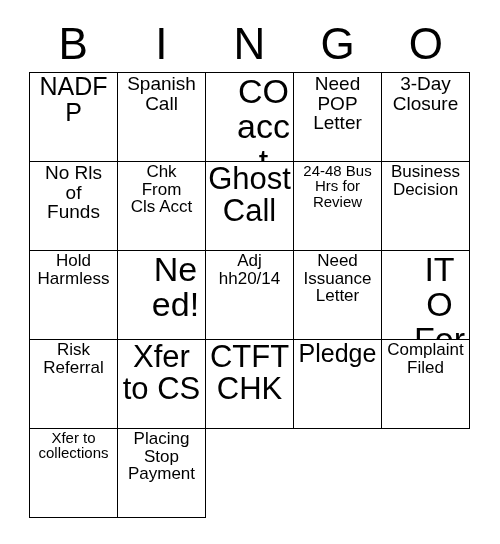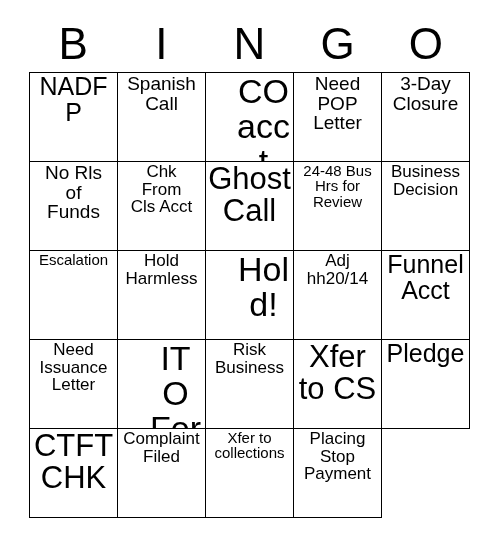--- a/index.html
+++ b/index.html
@@ -151,9 +151,6 @@
       </div>
 
     <div class="cell">
-        <span class="cell-text fs-xs">Escalation</span>
-      </div>
-    <div class="cell">
         <span class="cell-text fs-s">Hold
 Harmless</span>
       </div>

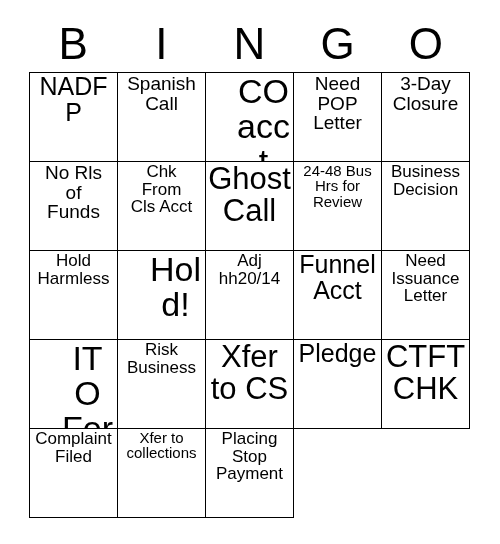--- a/index.html
+++ b/index.html
@@ -155,7 +155,7 @@
 Harmless</span>
       </div>
     <div class="cell">
-        <span class="cell-text fs-xxl">Hold!</span>
+        <span class="cell-text fs-xxl">Need!</span>
       </div>
     <div class="cell">
         <span class="cell-text fs-s">Adj

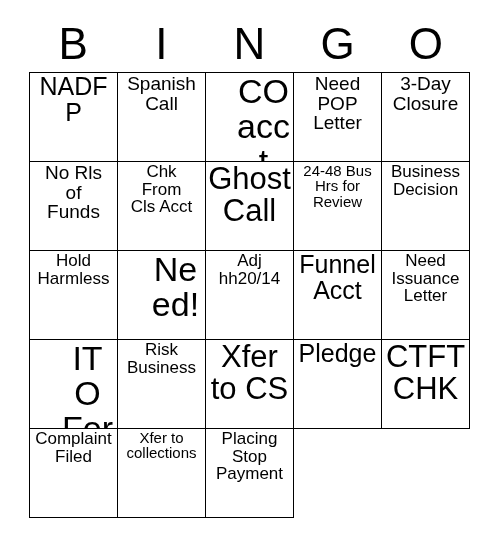--- a/index.html
+++ b/index.html
@@ -161,10 +161,6 @@
         <span class="cell-text fs-s">Adj
 hh20/14</span>
       </div>
-    <div class="cell">
-        <span class="cell-text fs-l">Funnel
-Acct</span>
-      </div>
 
     <div class="cell">
         <span class="cell-text fs-s">Need

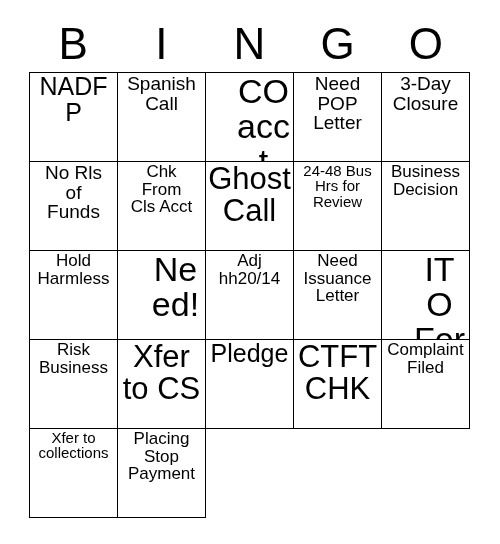--- a/index.html
+++ b/index.html
@@ -173,7 +173,7 @@
       </div>
     <div class="cell">
         <span class="cell-text fs-s">Risk
-Business</span>
+Referral</span>
       </div>
     <div class="cell">
         <span class="cell-text fs-xl">Xfer

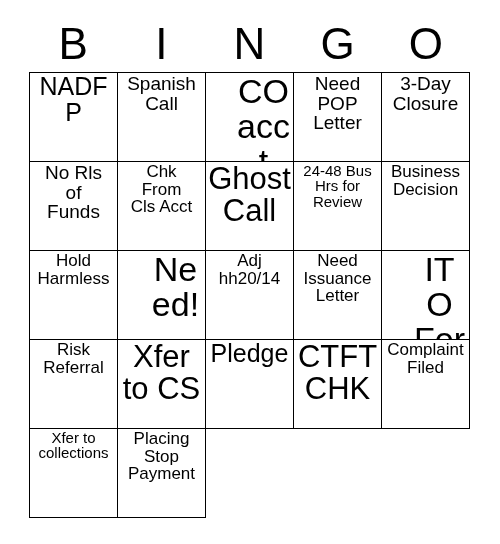--- a/index.html
+++ b/index.html
@@ -181,11 +181,11 @@
       </div>
 
     <div class="cell">
-        <span class="cell-text fs-l">Pledge</span>
-      </div>
-    <div class="cell">
         <span class="cell-text fs-xl">CTFT
 CHK</span>
+      </div>
+    <div class="cell">
+        <span class="cell-text fs-l">Pledge</span>
       </div>
     <div class="cell">
         <span class="cell-text fs-s">Complaint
————
Problem
Find the lines above with the word "Need". Copy them out.

Task solution
+        <span class="cell-text fs-xxl">Need!</span>
         <span class="cell-text fs-s">Need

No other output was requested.